- [EXERCISE]
Below are the entries; give again exactly the lines from the one mentioning "invoice date: 2024-10-13 -> 2024-10-19" through the one mentioning "total: 3192.38 -> 4377.38", inclusive.

- [MATERIAL SUPPLIED]
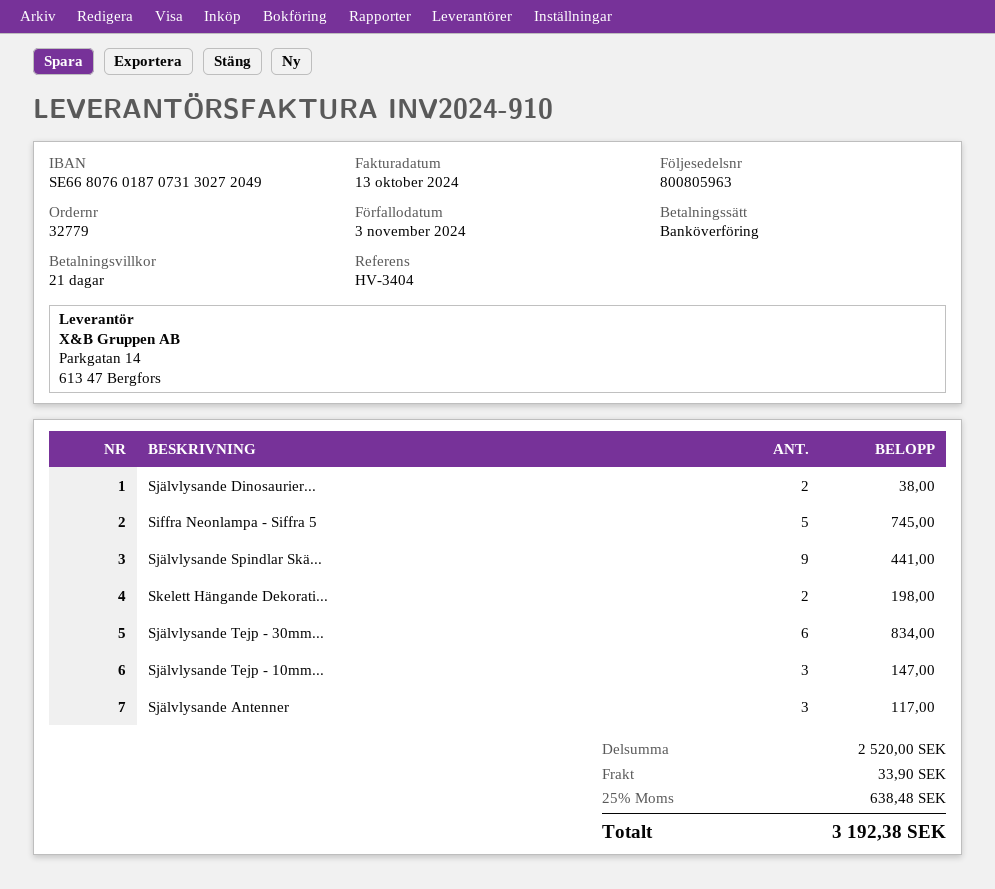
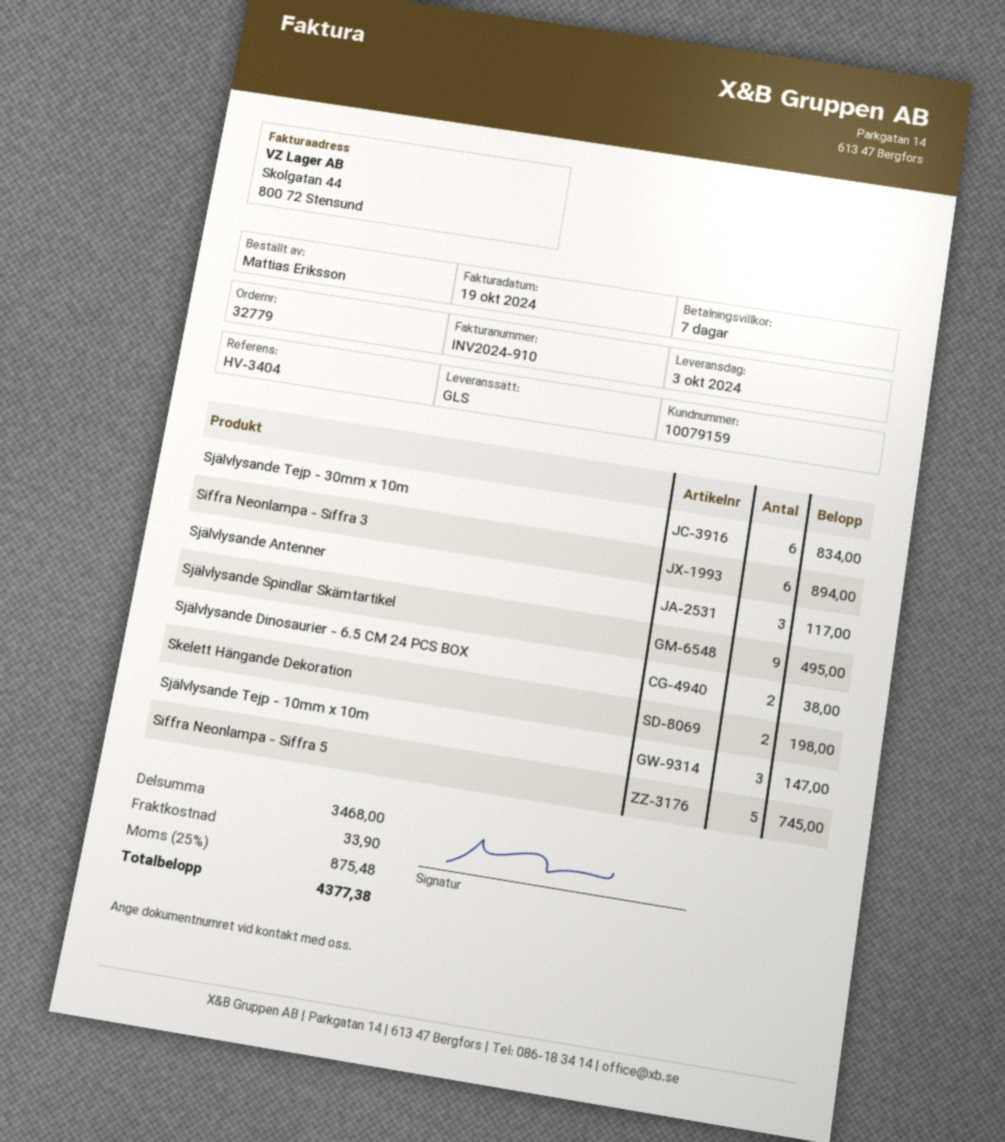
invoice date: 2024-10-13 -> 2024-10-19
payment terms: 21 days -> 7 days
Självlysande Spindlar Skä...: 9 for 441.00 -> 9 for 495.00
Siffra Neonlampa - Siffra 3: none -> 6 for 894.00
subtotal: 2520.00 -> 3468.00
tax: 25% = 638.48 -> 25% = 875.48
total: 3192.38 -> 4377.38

--

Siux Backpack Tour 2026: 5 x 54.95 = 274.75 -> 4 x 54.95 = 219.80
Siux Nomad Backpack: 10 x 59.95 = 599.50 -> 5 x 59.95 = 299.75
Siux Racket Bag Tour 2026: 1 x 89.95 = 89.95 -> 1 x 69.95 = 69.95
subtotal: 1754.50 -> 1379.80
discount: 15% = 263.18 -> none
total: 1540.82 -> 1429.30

- [REPLY TO THE EXERCISE]
invoice date: 2024-10-13 -> 2024-10-19
payment terms: 21 days -> 7 days
Självlysande Spindlar Skä...: 9 for 441.00 -> 9 for 495.00
Siffra Neonlampa - Siffra 3: none -> 6 for 894.00
subtotal: 2520.00 -> 3468.00
tax: 25% = 638.48 -> 25% = 875.48
total: 3192.38 -> 4377.38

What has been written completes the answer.